Oh Brother, Who Art Thou?

By Ben JacksonJuly 3, 2016

Oh Brother, Who Art Thou?

Every Last Tie by David Kaczynski

By the time Ted Kaczynski was arrested on April 3, 1996, he had perpetrated a 17-year bombing campaign that left three people dead and 23 injured. He had delivered or mailed bombs to universities and computer stores, to lobbyists and advertising executives. The death toll as a result of his actions would have been much higher, but, in 1979, the bomb he placed in the hold of American Airlines Flight 444 failed to explode. Soon afterward, the FBI became involved, and assigned the case a catchy code name — UNABOM (university and airline bomber) — that didn’t hurt the bomber’s growing mystique. Yet Kaczynski, working alone in a cabin without plumbing or electricity in the woods outside Lincoln, Montana, continued to evade identification. By 1995, the UNABOM investigation had become the longest and most expensive manhunt in American history, and had produced no suspects.

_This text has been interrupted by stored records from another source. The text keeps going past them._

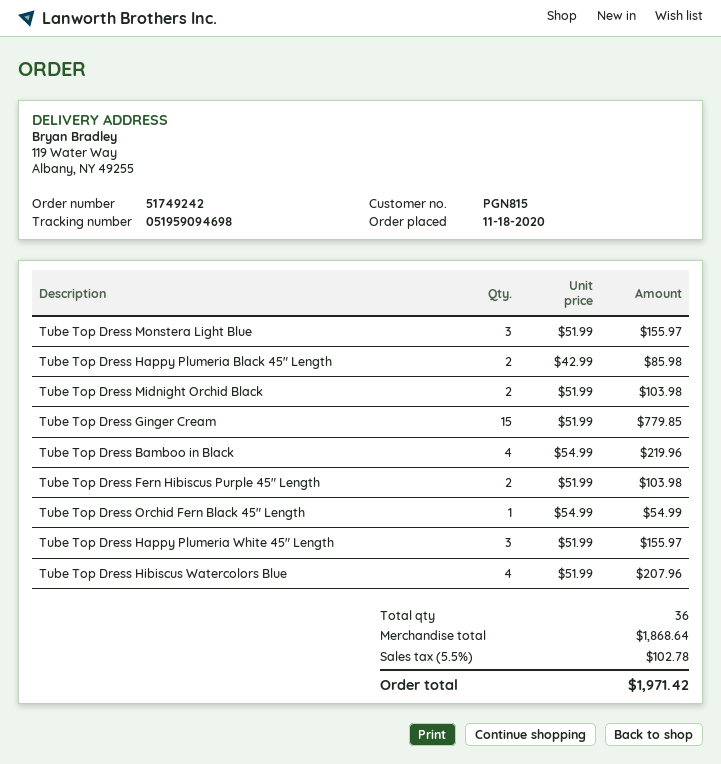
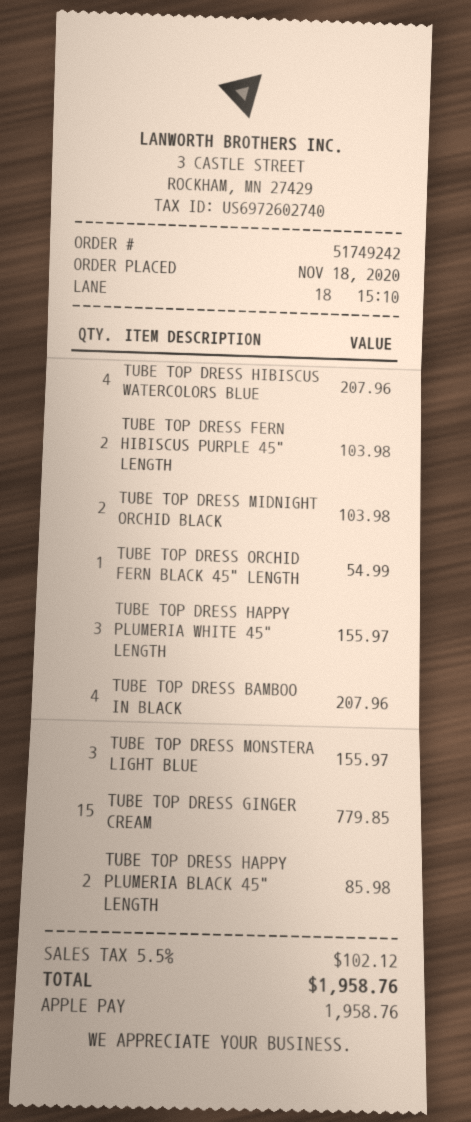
Tube Top Dress Bamboo in Black: 4 for 219.96 -> 4 for 207.96
tax: 5.5% = 102.78 -> 5.5% = 102.12
total: 1971.42 -> 1958.76

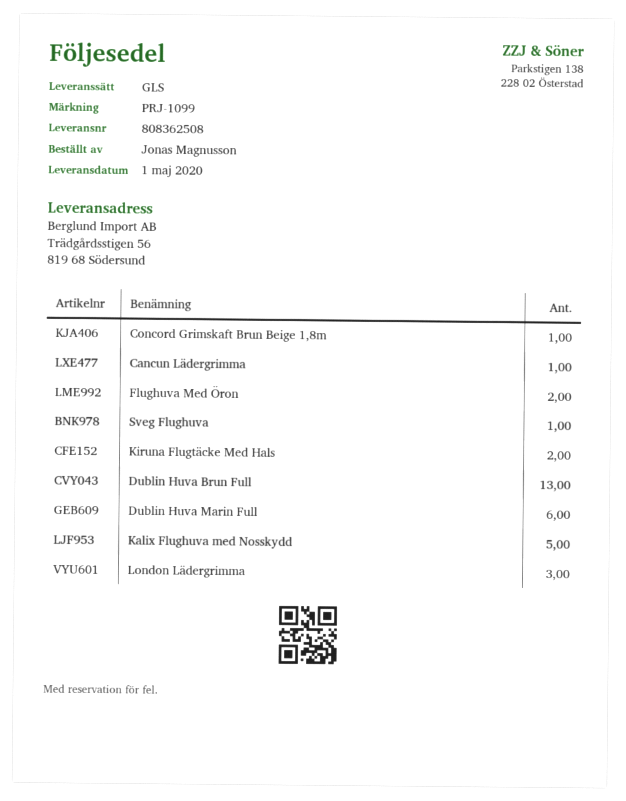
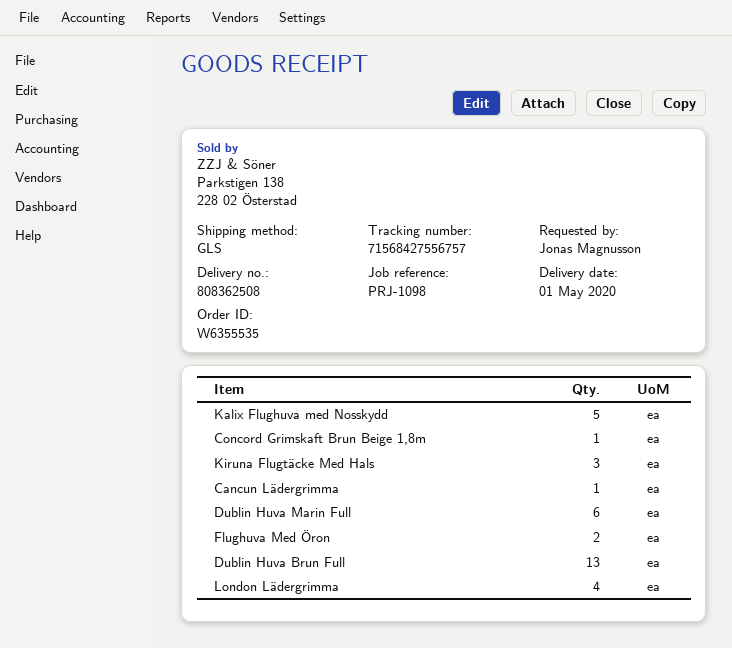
reference: PRJ-1099 -> PRJ-1098
Sveg Flughuva: 1 -> none
Kiruna Flugtäcke Med Hals: 2 -> 3
London Lädergrimma: 3 -> 4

Kaczynski’s mistake — but also, in his own eyes, the culmination of his campaign — came that year when, after nearly two decades of almost complete silence, he suddenly became talkative. He began writing letters to his victims and targets, and to newspapers and magazines, explaining some of his motives (“the industrial-technological system has got to be eliminated”), dispensing warnings (“it would be beneficial to your health to stop your research in genetics”), and mocking the investigation into his crimes (“the FBI is a joke”). In September 1995, on the basis of the bomber’s commitment to “desist from all terrorist activities,” both The New York Times and The Washington Post printed his 35,000-word anti-technology manifesto, Industrial Society and Its Future.

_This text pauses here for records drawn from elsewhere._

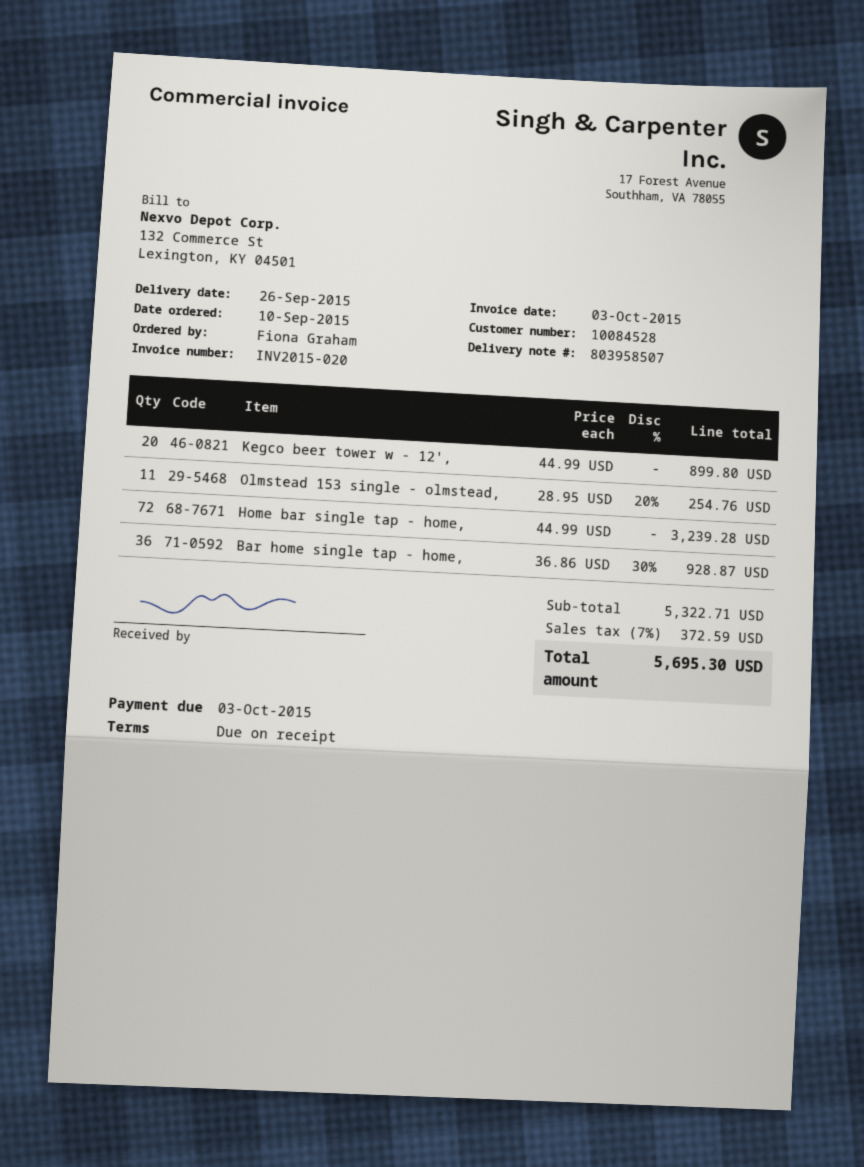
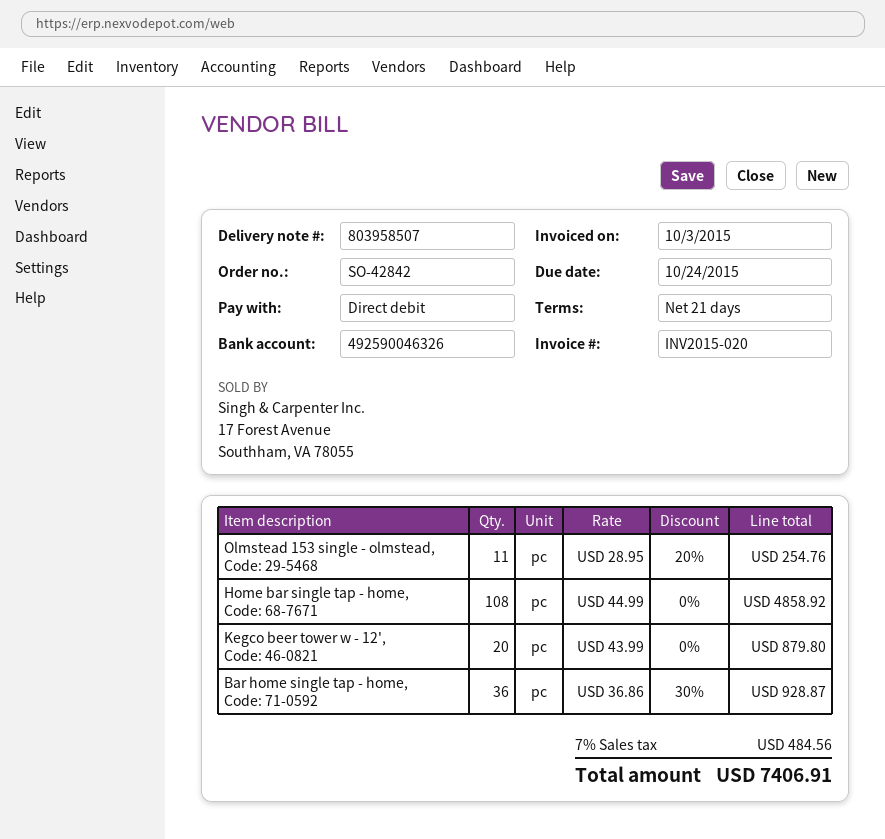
payment terms: on receipt -> 21 days
due date: 2015-10-03 -> 2015-10-24
Kegco beer tower w - 12',: 20 x 44.99 = 899.80 -> 20 x 43.99 = 879.80
Home bar single tap - home,: 72 x 44.99 = 3239.28 -> 108 x 44.99 = 4858.92
tax: 7% = 372.59 -> 7% = 484.56
total: 5695.30 -> 7406.91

By this point, the Unabomber was a star. Websites and forums proliferated to celebrate what one participant called “the mystical and awe-inspiring Unabomber.” A political action committee was formed to promote a “Write-In For President Unabomber ’96.” He was likened to 19th-century outlaws like Jesse James — but others said he was more than that: he was a philosophical criminal, and one who said things that were in tune with the anxieties of modernity. “There’s a little bit of the Unabomber in most of us,” Robert Wright wrote in Time. “We may not share his approach to airing a grievance, but the grievance itself feels familiar.”

Yet for all this attention, David Kaczynski had hardly noticed the case. “I don’t remember even hearing the word ‘Unabomber’ prior to December 1994,” he admits in his brief and affecting memoir, Every Last Tie: The Story of the Unabomber and His Family. He had never considered his brother capable of violence, let alone serial murder. Ted, he believed, was strange, hermetic, maybe even unstable, but “my only fear along those lines was the haunting worry that he might someday kill himself.” It was at the urging of his wife, Linda Patrik, that he considered the possibility that Ted might be involved. He read the manifesto, and admitted that he saw some similarities: Ted held strong views about technology and society, and he had been known to use unusual phrases such as “cool-headed logicians” that appeared in the manifesto. But there was no “smoking gun,” and David was terrified that if he turned Ted in he would be executed, or that the FBI’s attempt to arrest him would end in disaster (the Waco siege was fresh in his mind).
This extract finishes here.